(Data)
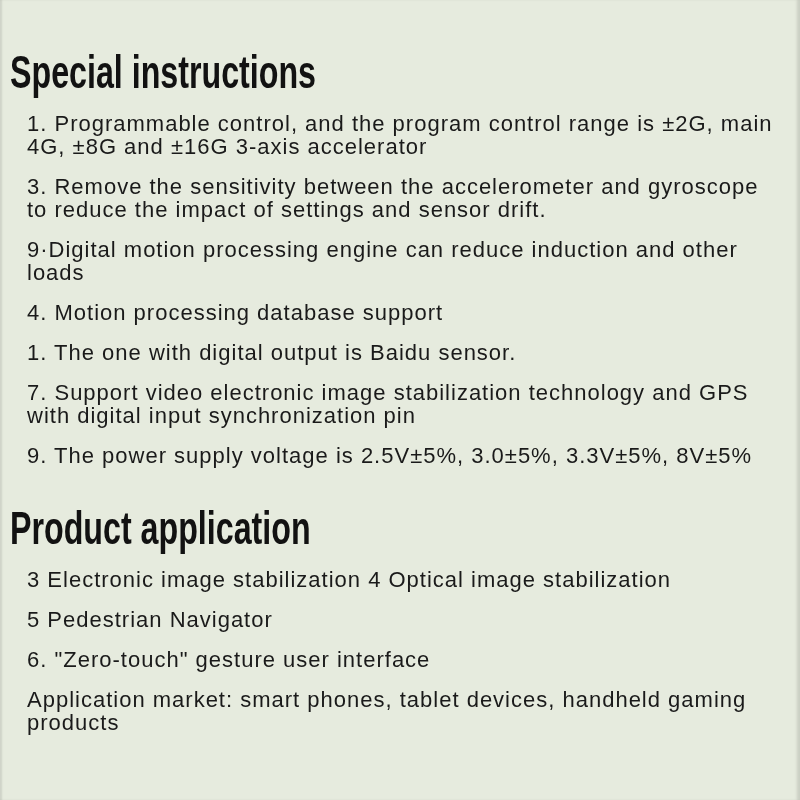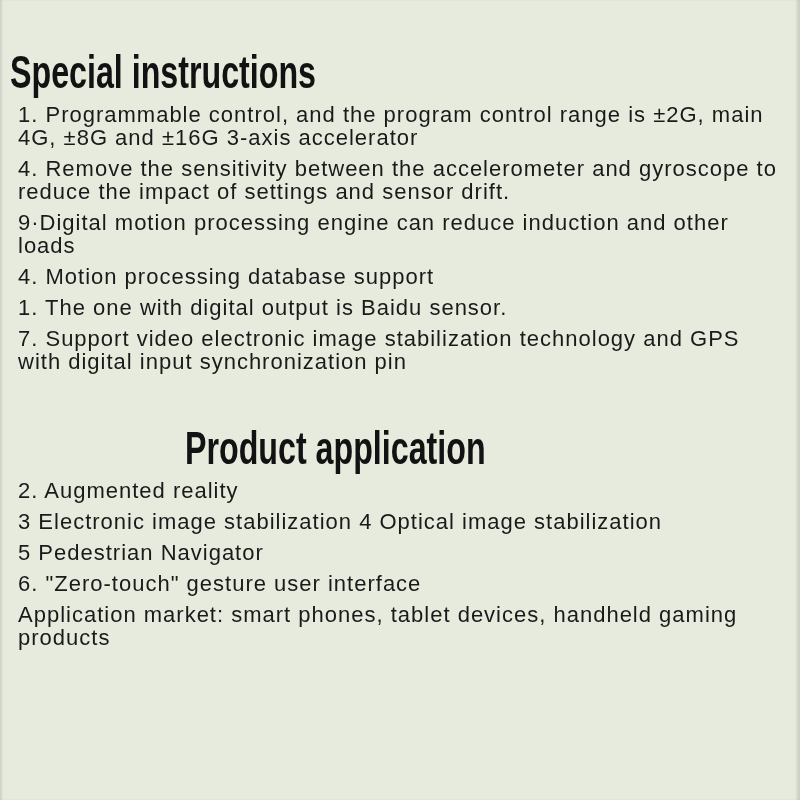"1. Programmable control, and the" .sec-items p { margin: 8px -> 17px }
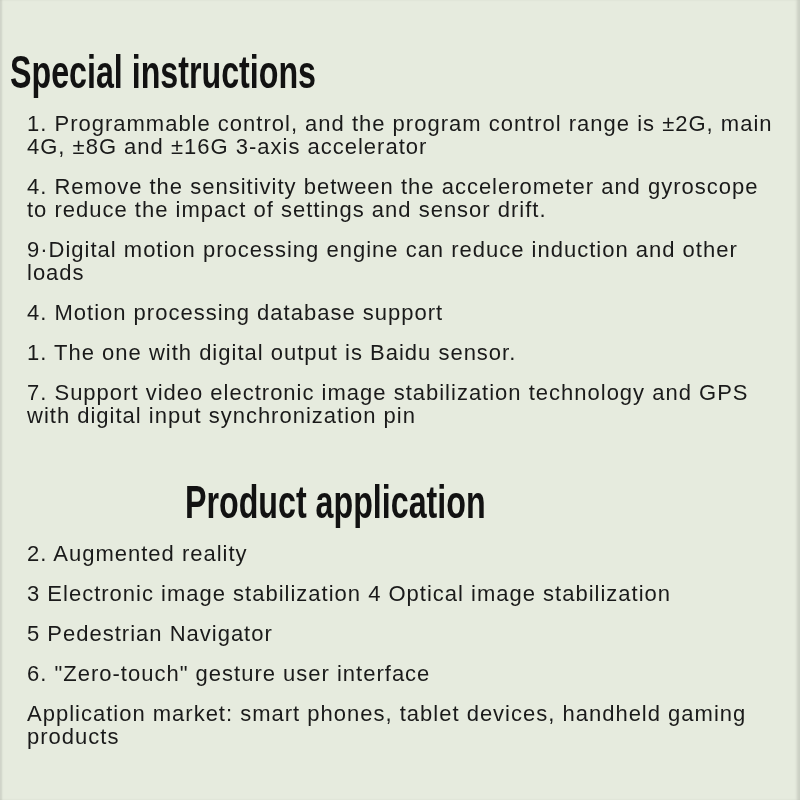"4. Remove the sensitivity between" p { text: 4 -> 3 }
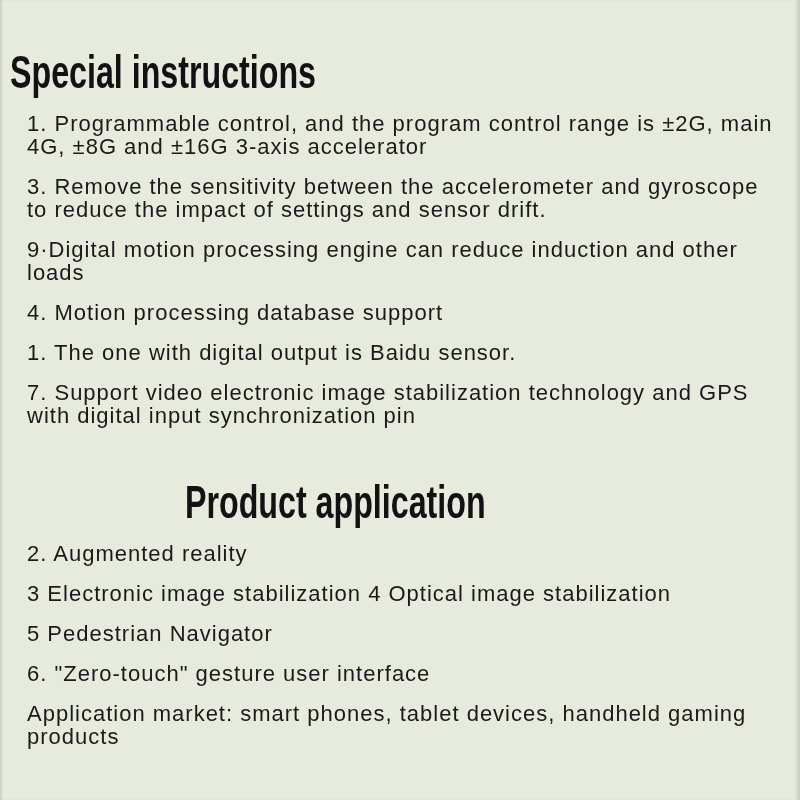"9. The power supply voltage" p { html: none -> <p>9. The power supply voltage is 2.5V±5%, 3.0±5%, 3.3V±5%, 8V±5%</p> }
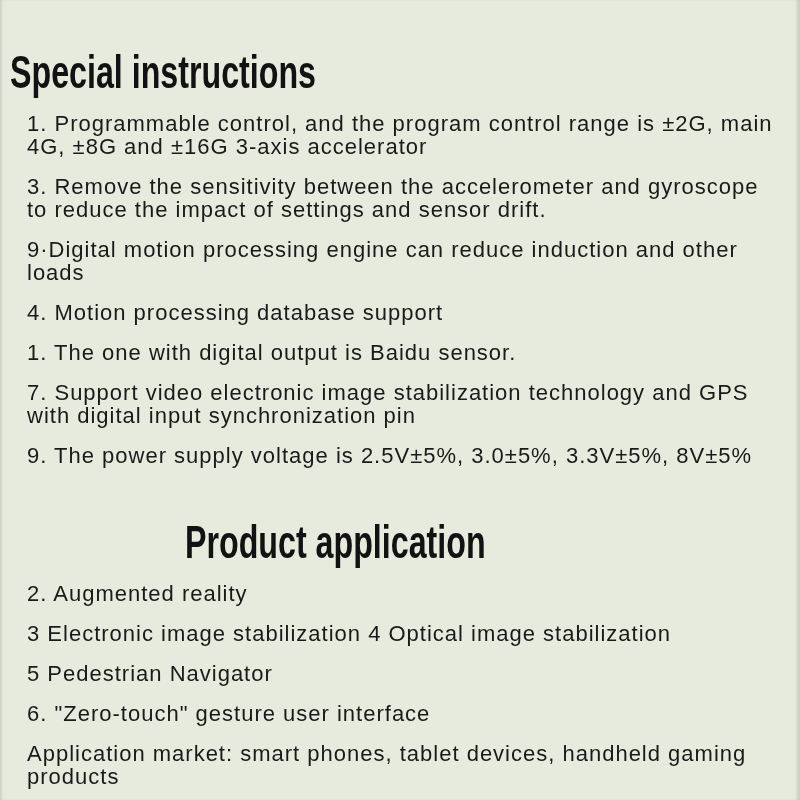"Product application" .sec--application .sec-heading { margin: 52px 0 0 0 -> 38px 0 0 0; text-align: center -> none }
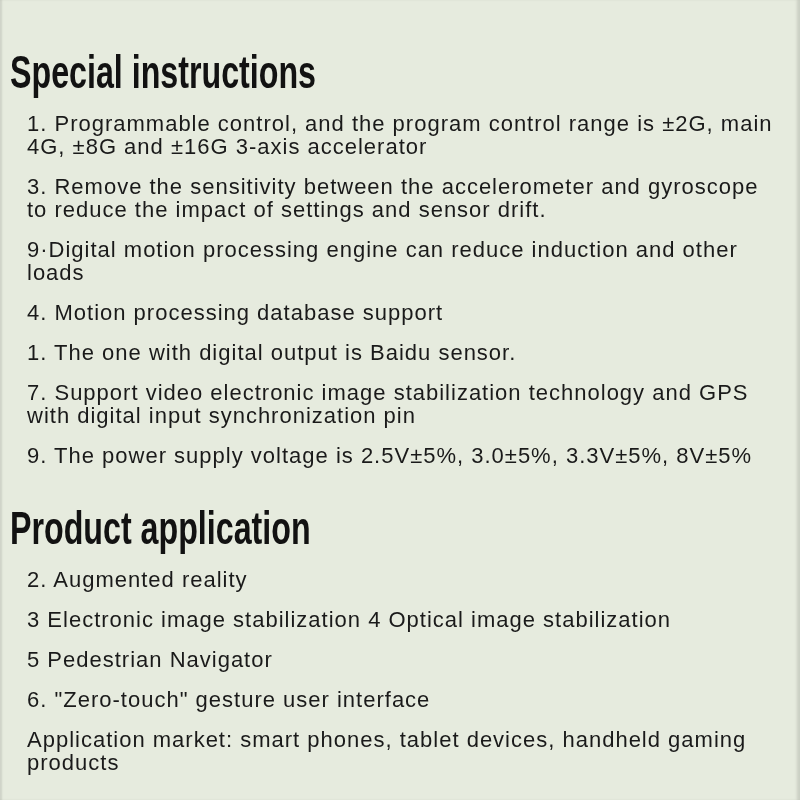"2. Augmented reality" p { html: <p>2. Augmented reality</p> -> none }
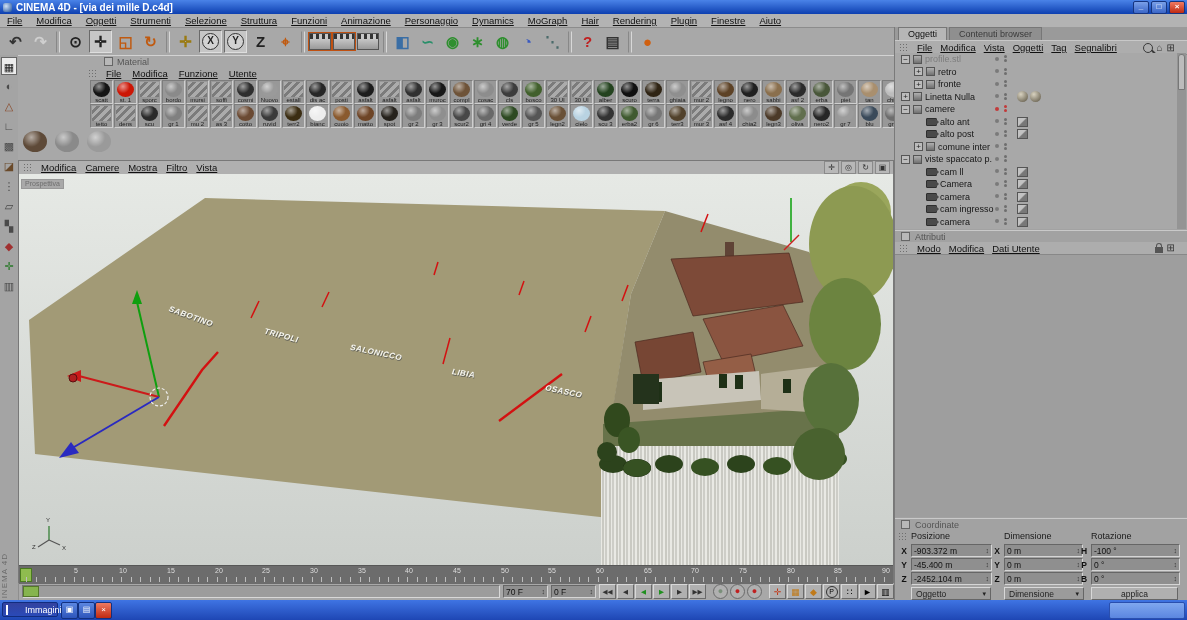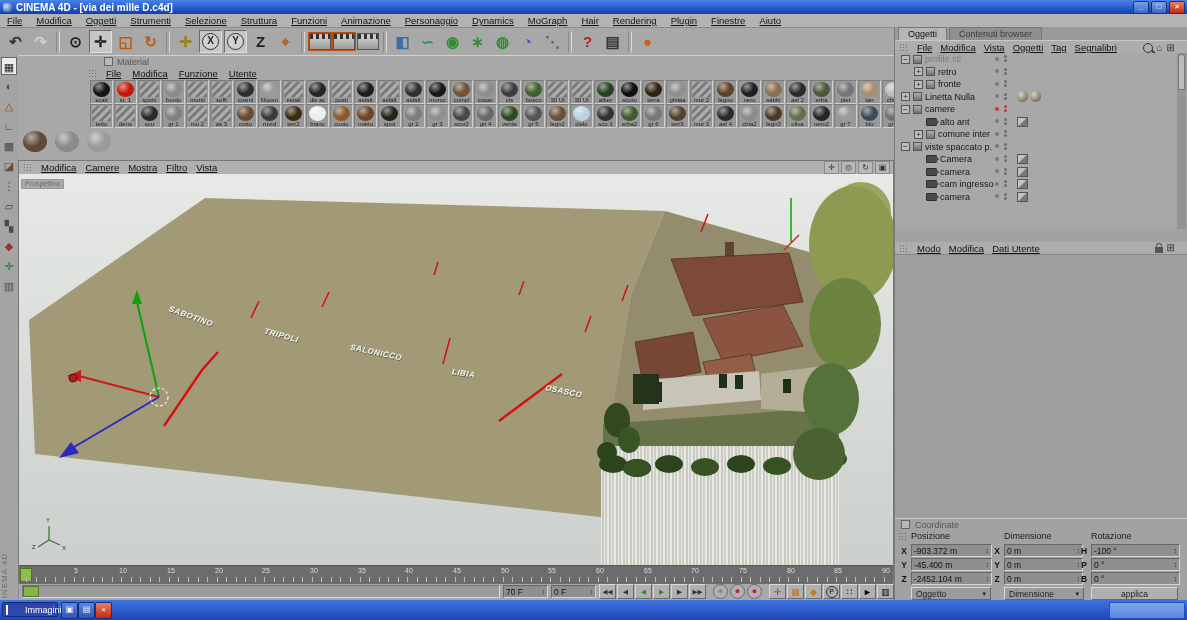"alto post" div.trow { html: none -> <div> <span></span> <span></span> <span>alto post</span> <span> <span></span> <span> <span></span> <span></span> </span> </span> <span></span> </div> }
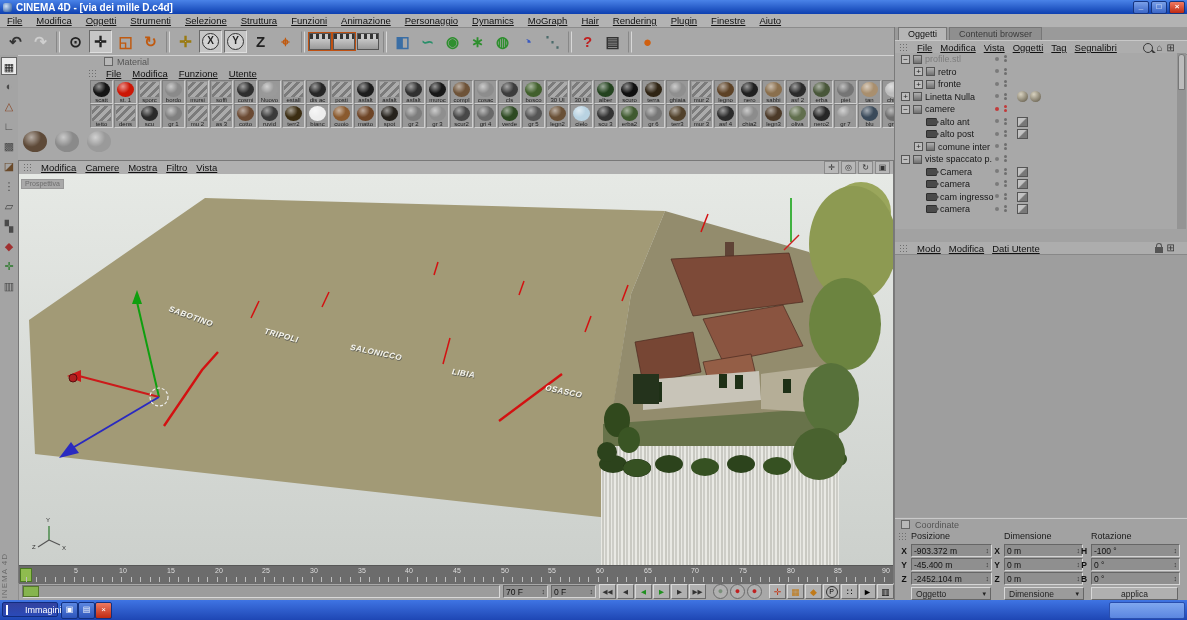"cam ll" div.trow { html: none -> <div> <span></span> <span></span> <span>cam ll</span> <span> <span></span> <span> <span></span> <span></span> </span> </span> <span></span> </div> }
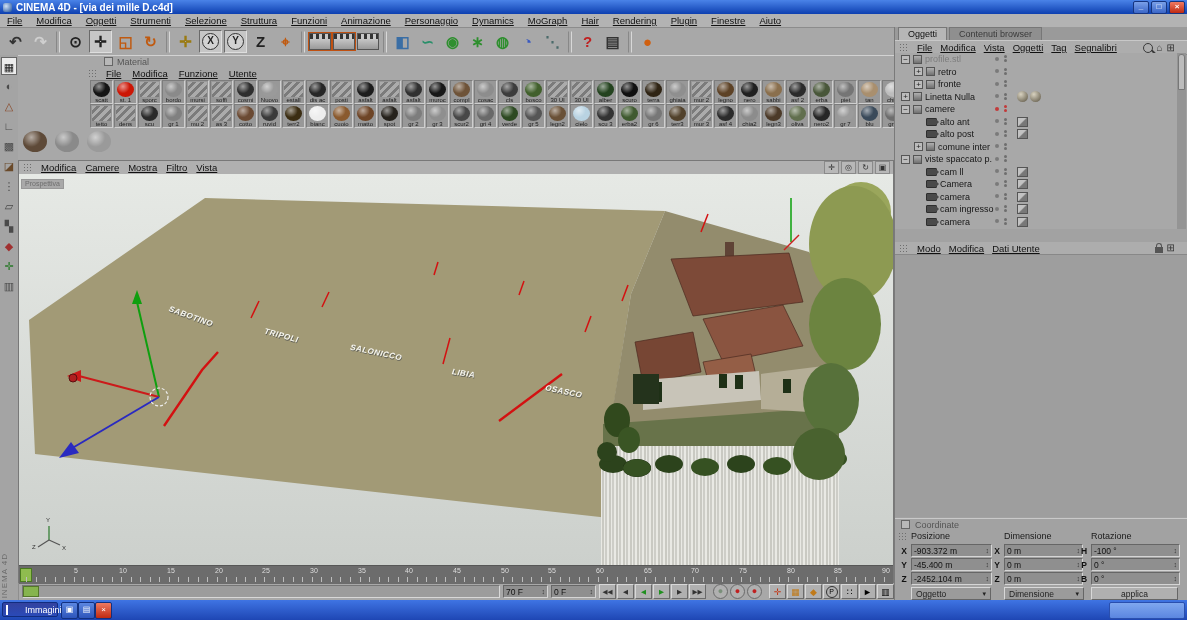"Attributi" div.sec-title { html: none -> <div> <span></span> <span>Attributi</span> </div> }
(End Data)
* [Prompt]
Print exactly the lines running from the start of the entries above to the line with "none -> <p>9.", both included; leave out any pictures.

* [Solution to the exercise]
"1. Programmable control, and the" .sec-items p { margin: 8px -> 17px }
"4. Remove the sensitivity between" p { text: 4 -> 3 }
"9. The power supply voltage" p { html: none -> <p>9. The power supply voltage is 2.5V±5%, 3.0±5%, 3.3V±5%, 8V±5%</p> }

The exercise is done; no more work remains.